Thread Usage Best Practices

This document serves as a knowledge base for properly managing and diagnosing threading issues in user jobs. It focuses on OpenMP, Intel Math Kernel Library (MKL), and common thread-related misuse at OSC.

Understanding Threading with OpenMP and MKL

Intel MKL is widely used in HPC for linear algebra, FFTs, and statistical routines. MKL is multithreaded by default, which can significantly improve performance but only when correctly configured

Key Environment Variables

Variable

Applies To

Description

OMP_NUM_THREADS

All OpenMP programs

Sets the number of threads for OpenMP. Recognized by all compilers.

MKL_NUM_THREADS

Intel MKL libraries

Sets the number of threads for MKL. Takes precedence over OMP_NUM_THREADS for MKL routines.

Behavior Summary

  • MKL subjects to Slurm cgroup limits and defaults to all available cores if neither variable is set.
  • If both are set, MKL uses MKL_NUM_THREADS for its internal operations, even if OMP_NUM_THREADS is higher.
  • Compiler overrides: Thread count may be overridden by compiler-specific variables (KMP_NUM_THREADS, etc.).

Common Thread Misuse Patterns

Users often run programs in parallel using MPI or other approaches without realizing that the program was built with MKL threading or OpenMP enabled. While they may request sufficient resources for their primary parallelization method, MKL threading can still be automatically activated (as described above), leading to CPU oversubscription and performance degradation.

Commonly affected applications at OSC include R, LAMMPS, and GROMACS.

Example: Uncontrolled Threading in an MPI Job

Consider an MPI job that requests 8 CPUs:

#!/bin/bash
#SBATCH --ntasks-per-node=8

srun /path/to/mpi/program

Without properly setting OMP_NUM_THREADS or MKL_NUM_THREADS, each MPI rank may spawn 8 threads by default. This results in a total of 64 threads (8 threads × 8 ranks), which exceeds the allocated CPU resources. Such oversubscription can severely degrade performance, interfere with other users' jobs on the same node, and in extreme cases, even crash the node.

Best Practice

  • Set MKL_NUM_THREADS=1 unless performance tuning suggests otherwise.
  • For a hybrid OpenMP + MPI program, use --cpus-per-task=N and set OMP_NUM_THREADS=N accordingly.
  • If you are unsure whether OpenMP is needed, set OMP_NUM_THREADS=1 to disable threading safely.
  • Always validate effective thread usage: MPI ranks × threads per rank ≤ allocated CPU cores.

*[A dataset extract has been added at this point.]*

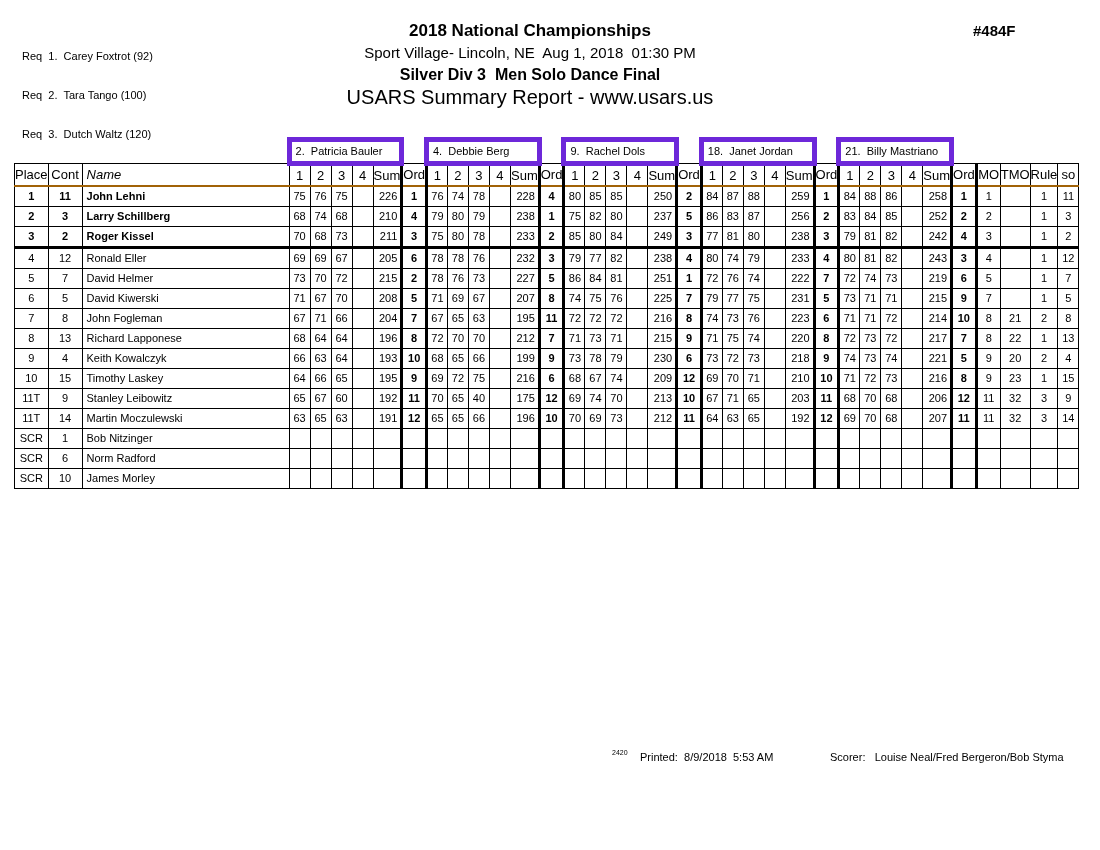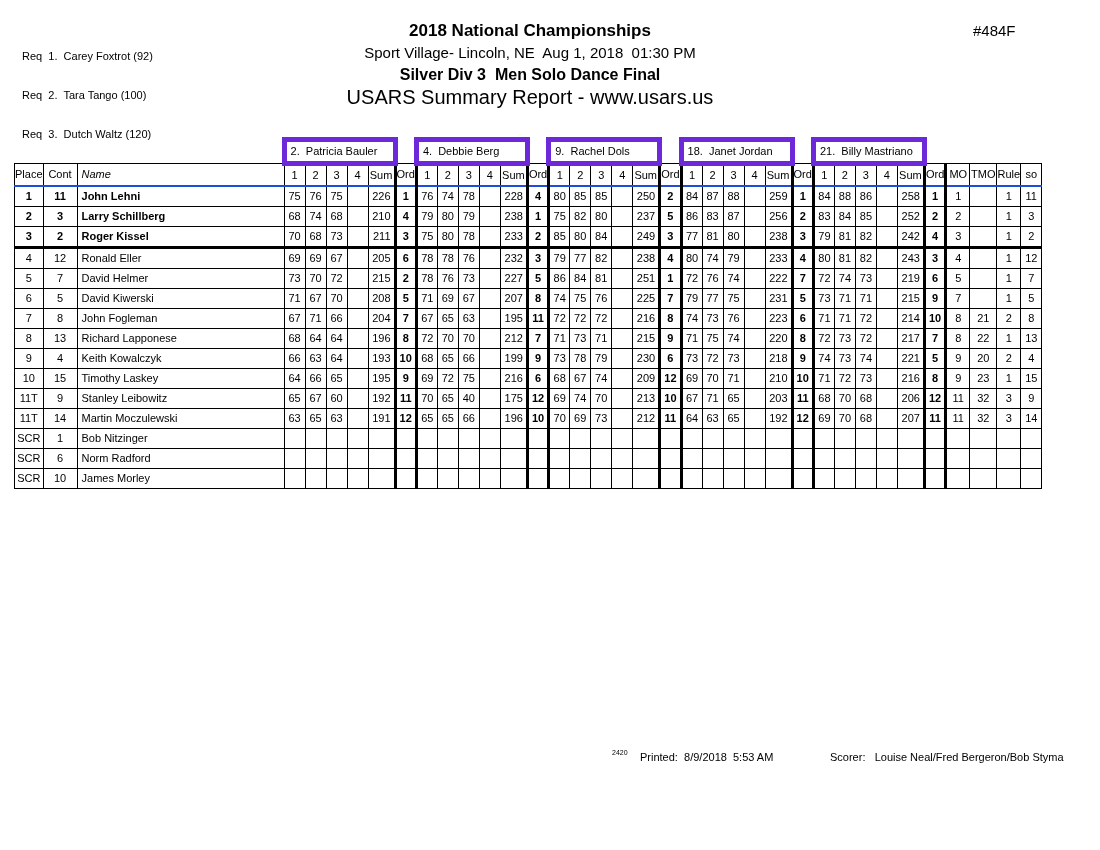"#484F" .docnum { font-weight: normal -> bold }
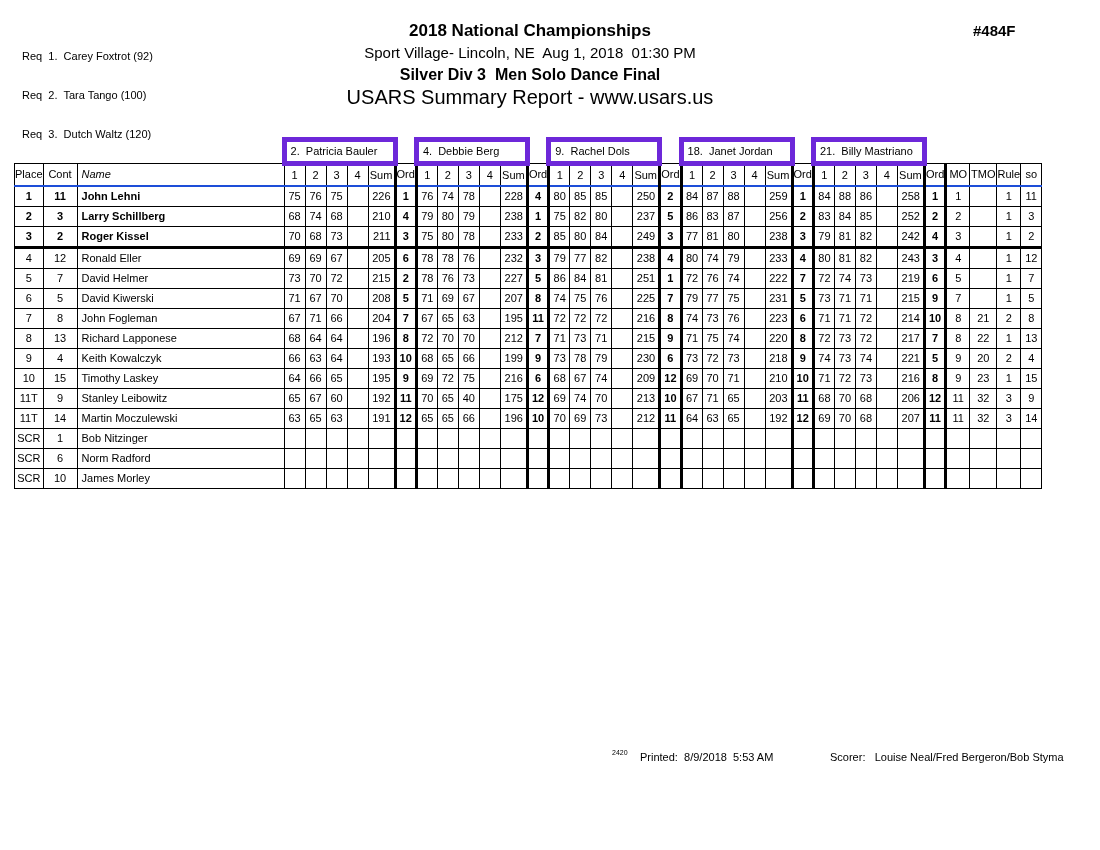"Place" #results tr.hrow th { border-bottom: 2px solid #1d4ed8 -> 2px solid #a16207; font-size: 11px -> 13px }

Example: Properly Configured Job Script (8 OpenMP Threads per MPI Rank)

#!/bin/bash
#SBATCH --ntasks-per-node=8
#SBATCH --cpus-per-task=8

export MKL_NUM_THREADS=1 
export OMP_NUM_THREADS=$SLURM_CPUS_PER_TASK
srun /path/to/mpi/program

Example: If OpenMP Threading Is Not Needed

#!/bin/bash
#SBATCH --ntasks-per-node=8

export MKL_NUM_THREADS=1
export OMP_NUM_THREADS=1
srun /path/to/mpi/program

Note on Implicit Threading via Libraries

There are several cases where the main program is not explicitly built with MKL threading or OpenMP enabled, but its dependent libraries are. A common example is a Python program that uses NumPy. Certain NumPy operations, such as np.dot, can leverage MKL or OpenMP internally and spawn multiple threads.

In such cases, if you are unsure whether threading is needed, it is safest to follow the example above and explicitly set:

export OMP_NUM_THREADS=1
export MKL_NUM_THREADS=1

This ensures controlled thread usage and prevents unexpected oversubscription.

Uncommon Thread Misuse Cases

Some programs not designed for HPC environments may spawn multiple subprocesses or determine the number of threads by directly reading system information from /proc/cpuinfo, ignoring Slurm-imposed resource limits. In such cases, the standard thread control methods described above may not work, as the internal settings override user-defined environment variables.

Sometimes, these programs offer command-line options or configuration parameters to control threading. Users should consult the program's documentation and explicitly set the number of threads as appropriate for their job's allocated resources.